Crédits photo : Montage Pure Charts/ABACA
8 décembre 1980. Il est près de 23h quand John Lennon quitte son appartement du Dakota Building, près de Central Park. L'ex Beatles est blessé mortellement par quatre tirs de revolver sous les yeux de son épouse, Yoko Ono. Le coupable : un déséquilibré âgé de 25 ans, Mark Chapman.

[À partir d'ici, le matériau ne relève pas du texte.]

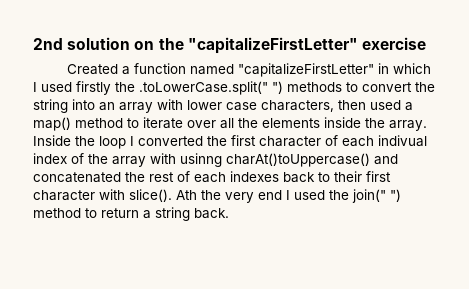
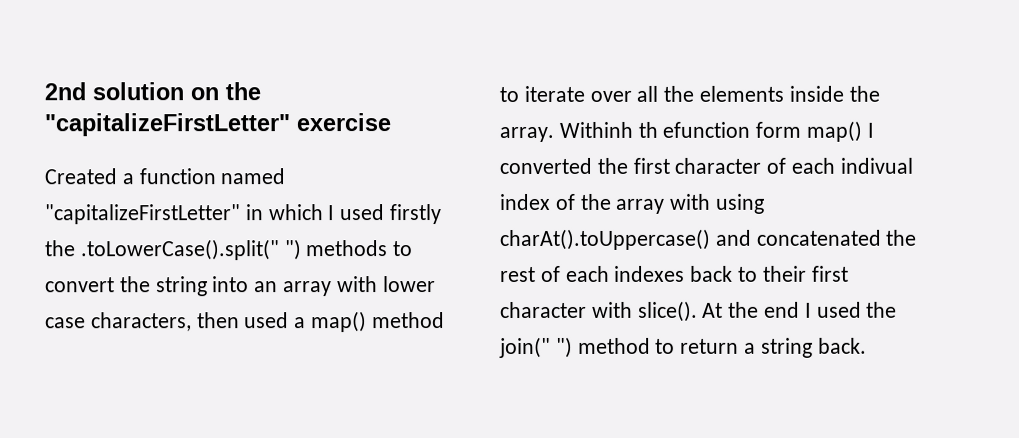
[139,81,268,95] .toLowerCase.split(" -> [80,239,280,261] .toLowerCase().split("
[33,135,126,149] Inside the loop -> [558,120,863,142] Withinh th efunction form map()
[180,153,370,167] usinng charAt()toUppercase() -> [715,193,765,214] [500,228,711,251] using charAt().toUppercase()
[176,190,254,203] Ath the very -> [702,301,760,318] At the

Plus de trente ans après les faits, l'assassin est toujours en prison, au centre correctionnel d'Attica, dans l'état de New York. Il avait écopé à l'époque d'une peine de perpétuité mais, dans la mesure où il a plaidé coupable, avec une période de sûreté de vingt ans, la liberté conditionnelle est envisageable depuis 2000 pour Chapman. L'homme aujourd'hui âgé de 57 ans a demandé une septième fois à être remis en liberté. La loi l'autorise à réitérer tous les deux ans sa demande. Yoko Ono, veuve de John Lennon et seule « gardienne du temple érigé depuis plus de trente ans à sa mémoire » - comme l'explique Le Point - s'oppose toujours à la libération du meurtrier. Il serait toujours une menace pour la Japonaise et les deux fils du chanteur, Julian et Sean.

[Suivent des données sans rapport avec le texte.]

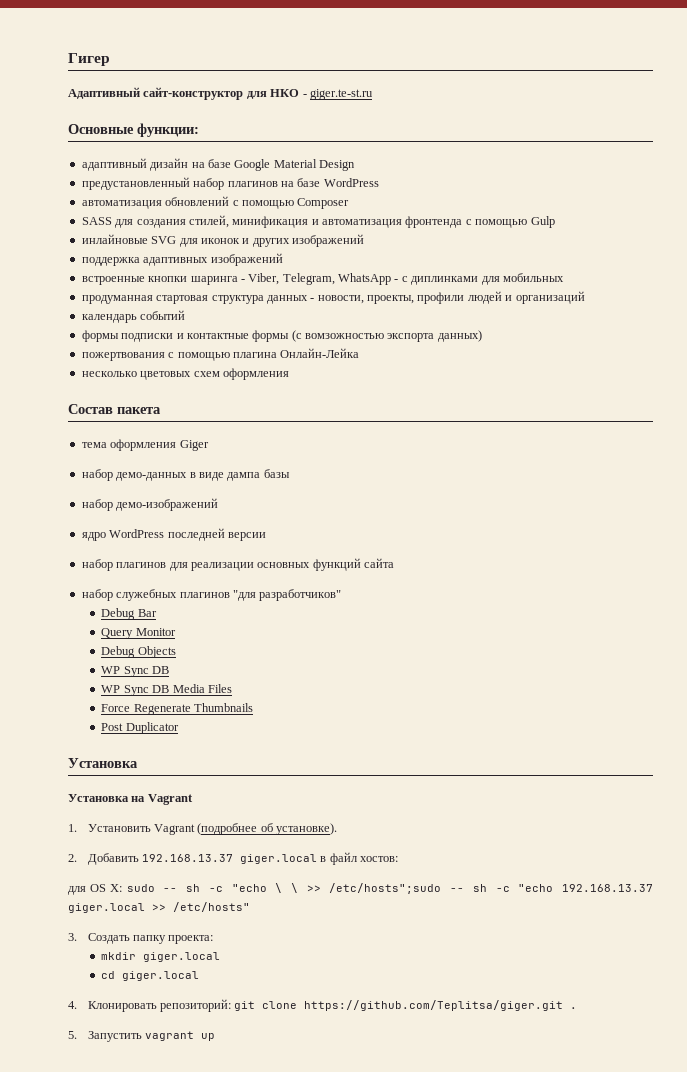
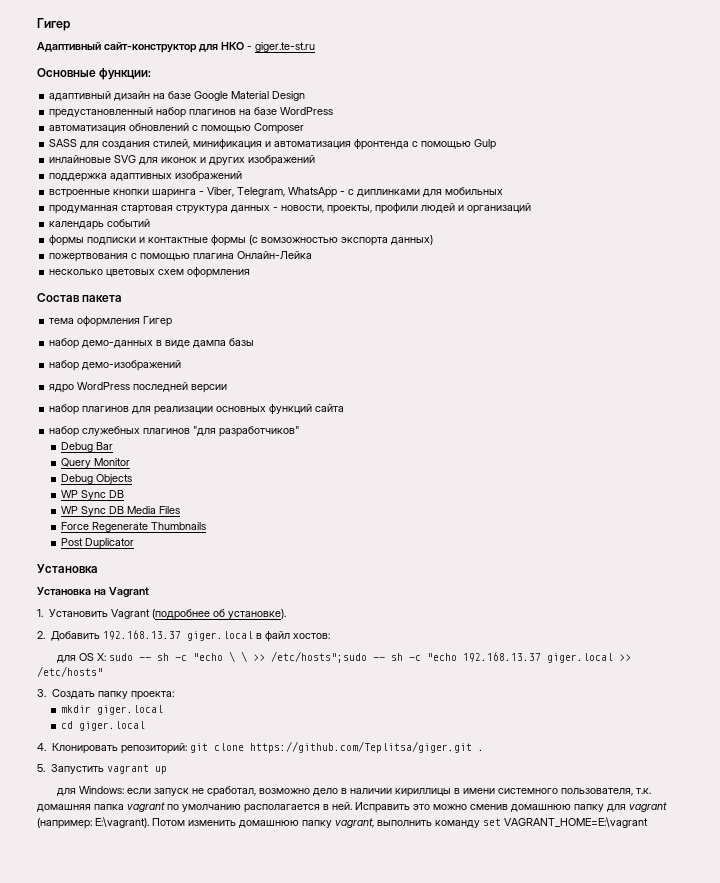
[179,440,209,451] Giger -> [143,316,173,327] Гигер
(216, 1037) none -> [57,786,652,797] [37,802,667,813] [37,817,648,829] // для Windows: если запуск не сработал, возможно дело в наличии кириллицы в имени системного пользователя, т.к. домашняя папка vagrant по умолчанию располагается в ней. Исправить это можно сменив домашнюю папку для vagrant (например: E:\vagrant). Потом изменить домашнюю папку vagrant, выполнить команду set VAGRANT_HOME=E:\vagrant

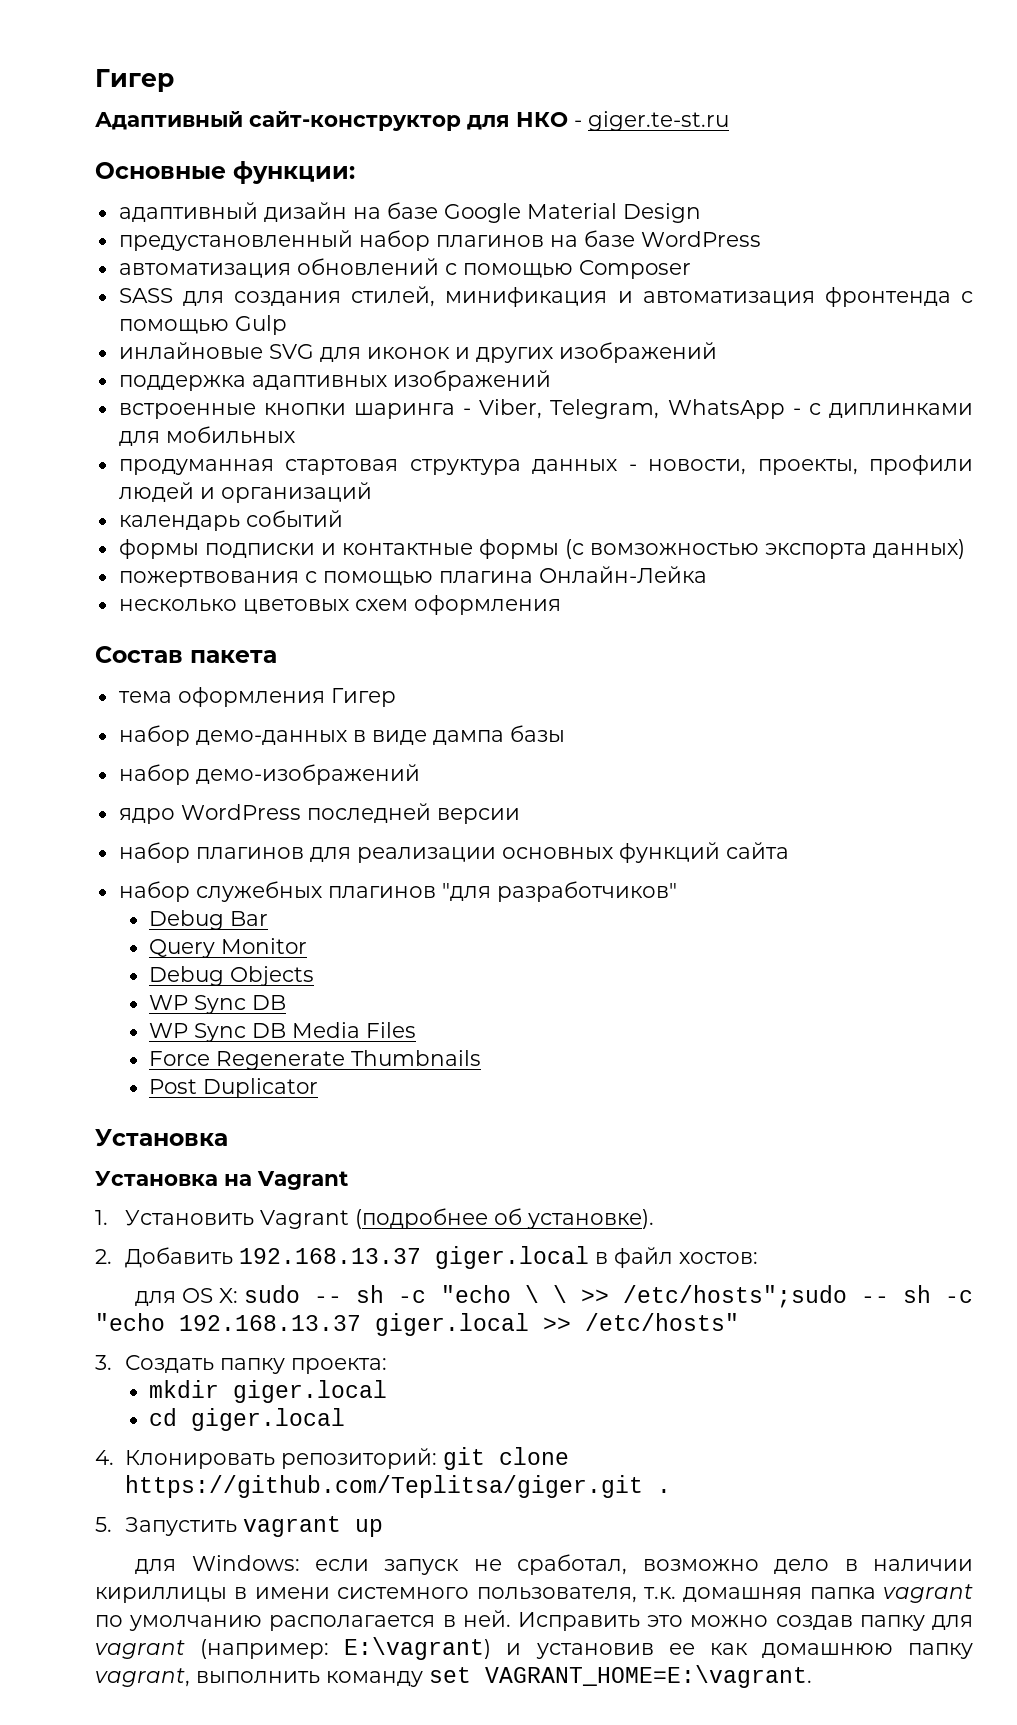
[470,804,571,812] сменив домашнюю -> [775,1615,853,1630] создав
[95,817,236,828] E:\vagrant). Потом изменить -> [344,1637,748,1660] E:\vagrant) и установив ее как
[504,817,648,828] VAGRANT_HOME=E:\vagrant -> [485,1665,812,1688] VAGRANT_HOME=E:\vagrant.

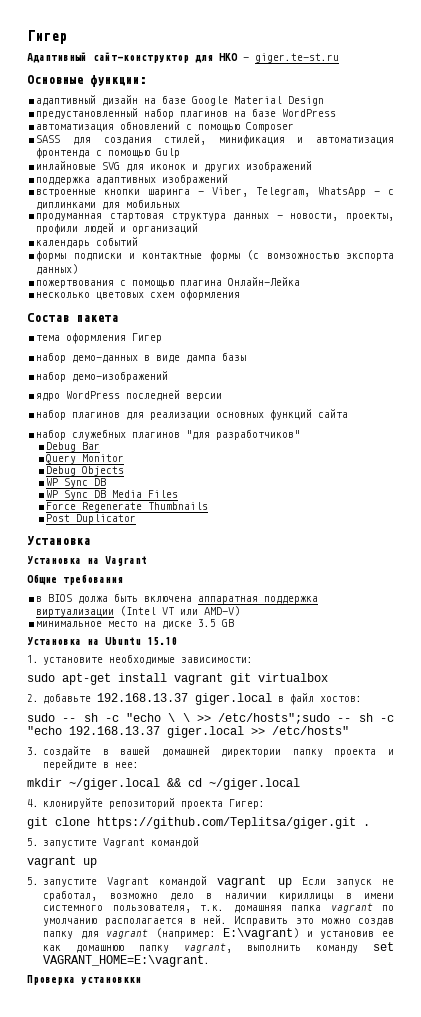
[95,1208,655,1229] [95,1247,234,1268] 1. Установить Vagrant (подробнее об установке). // 2. Добавить -> [27,574,123,585] [36,593,319,604] [36,606,241,617] [36,619,235,629] [27,637,177,645] [27,654,254,665] [27,673,328,685] [27,693,92,704] Общие требования // в BIOS должа быть включена аппаратная поддержка виртуализации (Intel VT или AMD-V) // минимальное место на диске 3.5 GB // Установка на Ubuntu 15.10 // 1. установите необходимые зависимости: // sudo apt-get install vagrant git virtualbox // 2. добавьте
[135,1288,239,1306] для OS X: -> (363, 699) none
[125,1355,388,1374] [149,1380,388,1403] [149,1408,346,1431] [95,1448,438,1469] Создать папку проекта: // mkdir giger.local // cd giger.local // 4. Клонировать репозиторий: -> [43,746,394,757] [43,759,140,770] [27,778,300,790] [27,798,266,809] создайте в вашей домашней директории папку проекта и перейдите в нее: // mkdir ~/giger.local && cd ~/giger.local // 4. клонируйте репозиторий проекта Гигер: //
[125,1517,238,1536] Запустить -> [43,837,200,848] запустите Vagrant командой //
[135,1555,370,1574] для Windows: если -> [27,876,326,888] 5. запустите Vagrant командой vagrant up Eсли
(812, 1676) none -> [27,975,141,985] // Проверка установкки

Parmi la foule de fans rassemblés devant l'immeuble Dakota, le jour fatidique de l'assassinat de Lennon, Mark David Chapman apparaît comme « un gros garçon joufflu, chômeur, ex-agent de sécurité à Hawaï, ex-drogué, amoureux des Beatles et de L'attrape-coeurs de Salinger dont il a emmené avec lui un exemplaire » rappellent nos confrères du Point. Le jeune homme demande à l'interprète d'"Imagine" de lui dédicacer son dernier disque, "Double Fantasy", une galette mise aux enchères en 2010 pour la bagatelle de 850.000 dollars (685.000 euros).
Un geste prémédité et regretté par le meurtrier
Mark Chapman a toujours refusé de plaider la folie comme ses avocats le lui conseillaient. Il a confié avoir agi "bêtement" et "égoïstement" pour sortir de l'anonymat. Il aurait planifié son meurtre trois mois à l'avance, en regardant la pochette du disque "Sergent Pepper's Lonely Hearts Club Band". « J'ai vu son visage et il m'a semblé d'un coup avoir la solution au sentiment que j'avais d'être perdu, de n'être personne. Je me suis dit, si je tuais cet homme, je serais quelqu'un », précisait Chapman, il y a quatre ans. S'il avoue aujourd'hui être « honteux » et « désolé » de son geste, il risque toujours - si on le libère - de subir la vengeance des fans de John Lennon. Une menace prise en compte dans les refus de libération du criminel, depuis douze ans. La libération, ou non, de Mark Chapman sera décidée d'ici la fin de la semaine.